Despite this, the solubility result metrics prove that it is a robust and decent model. In fact, we tested on several other solubility datasets with reasonable performance. For some datasets, such as the Delaney dataset, which contains non-drug-like molecules the model has never seen, the predictions are sent to the no-confidence port as expected.

Does the model use or train on 3D features?

It trains on 2D cheminformatics-based fingerprints.

The inputs are based on expert parameters such as fingerprints, which are all biased by the rules that are defined by the expert user. Any insights into how to overcome this flaw?

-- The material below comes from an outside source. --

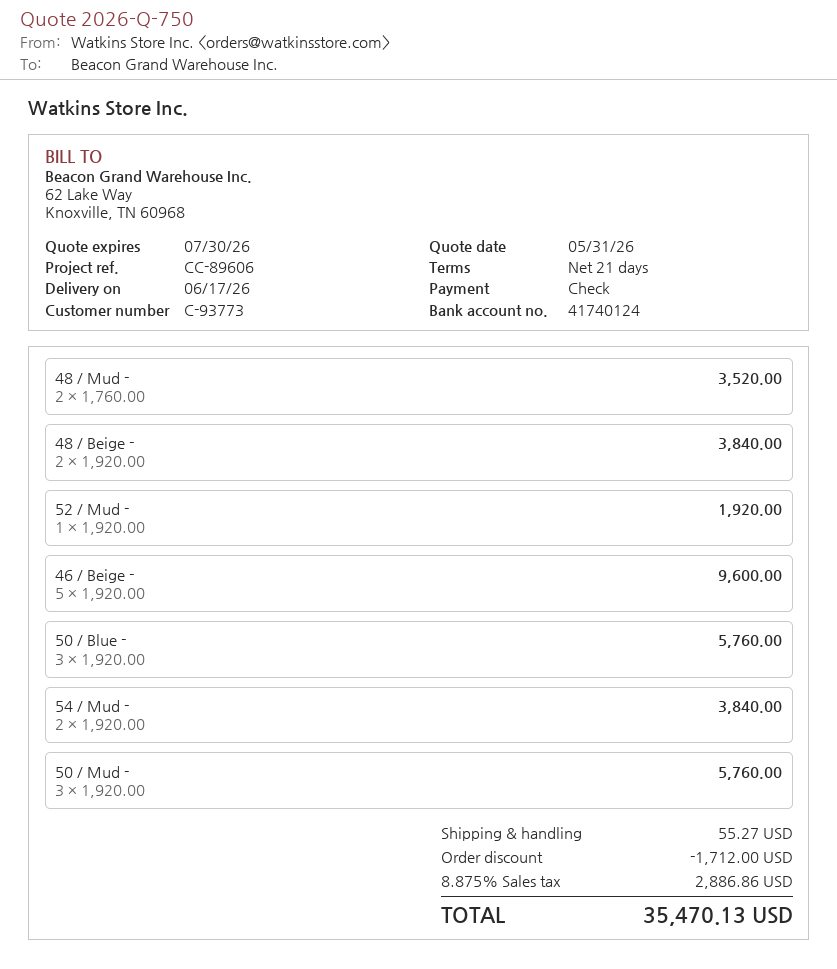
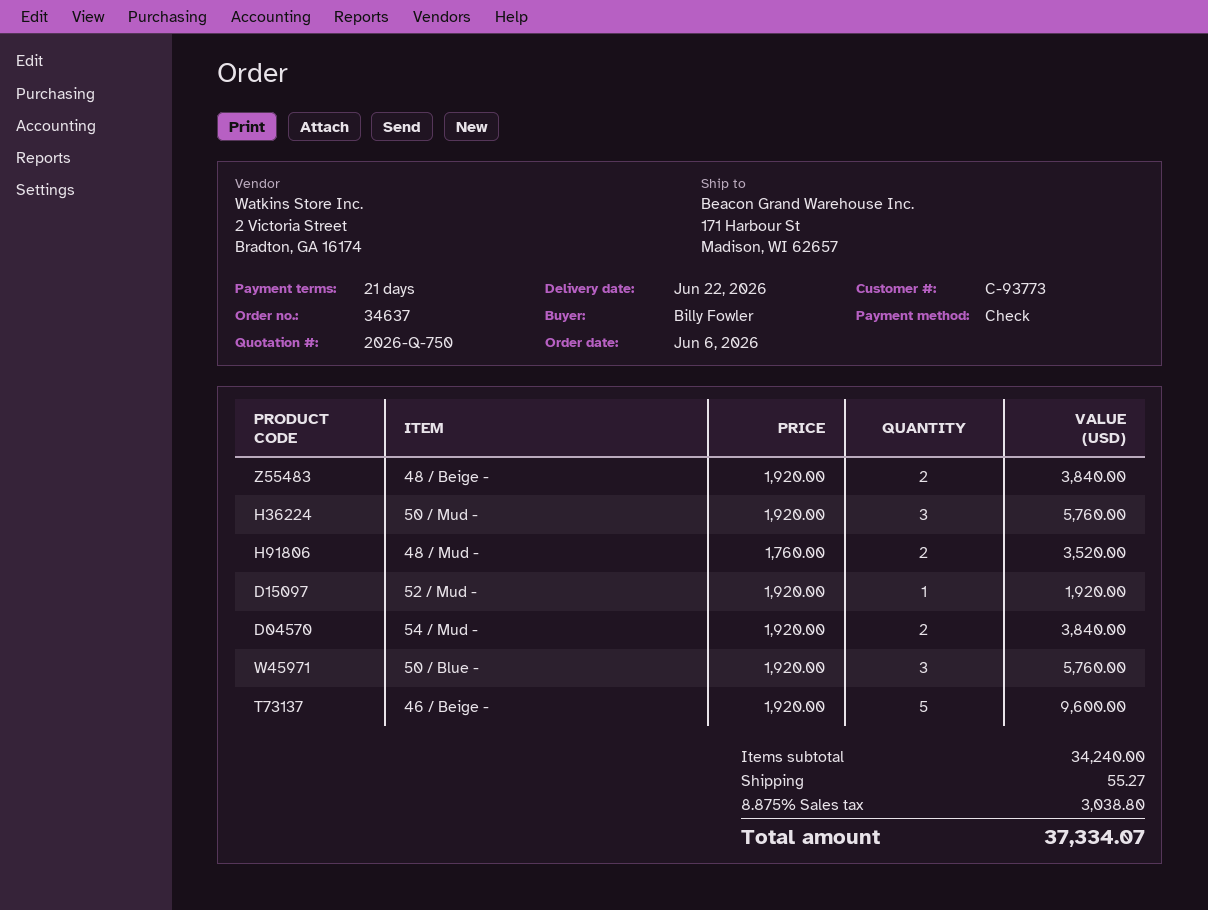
delivery date: 2026-06-17 -> 2026-06-22
discount: 1712.00 -> none
tax: 8.875% = 2886.86 -> 8.875% = 3038.80
total: 35470.13 -> 37334.07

The input takes in a large number of fingerprint parameters and generates models for all possible fingerprint and neural network hyperparameters. What this means is that the user does not need to choose a configuration of the fingerprint. Instead, the builder model will pick the best fingerprint. The top models in the Floe Report show which fingerprint works best. There are also graphs in the Floe Report that show how well the models performed with respect to every change in fingerprint parameter values.

Are the predictions for crystalline solubility? Is the data for crystals?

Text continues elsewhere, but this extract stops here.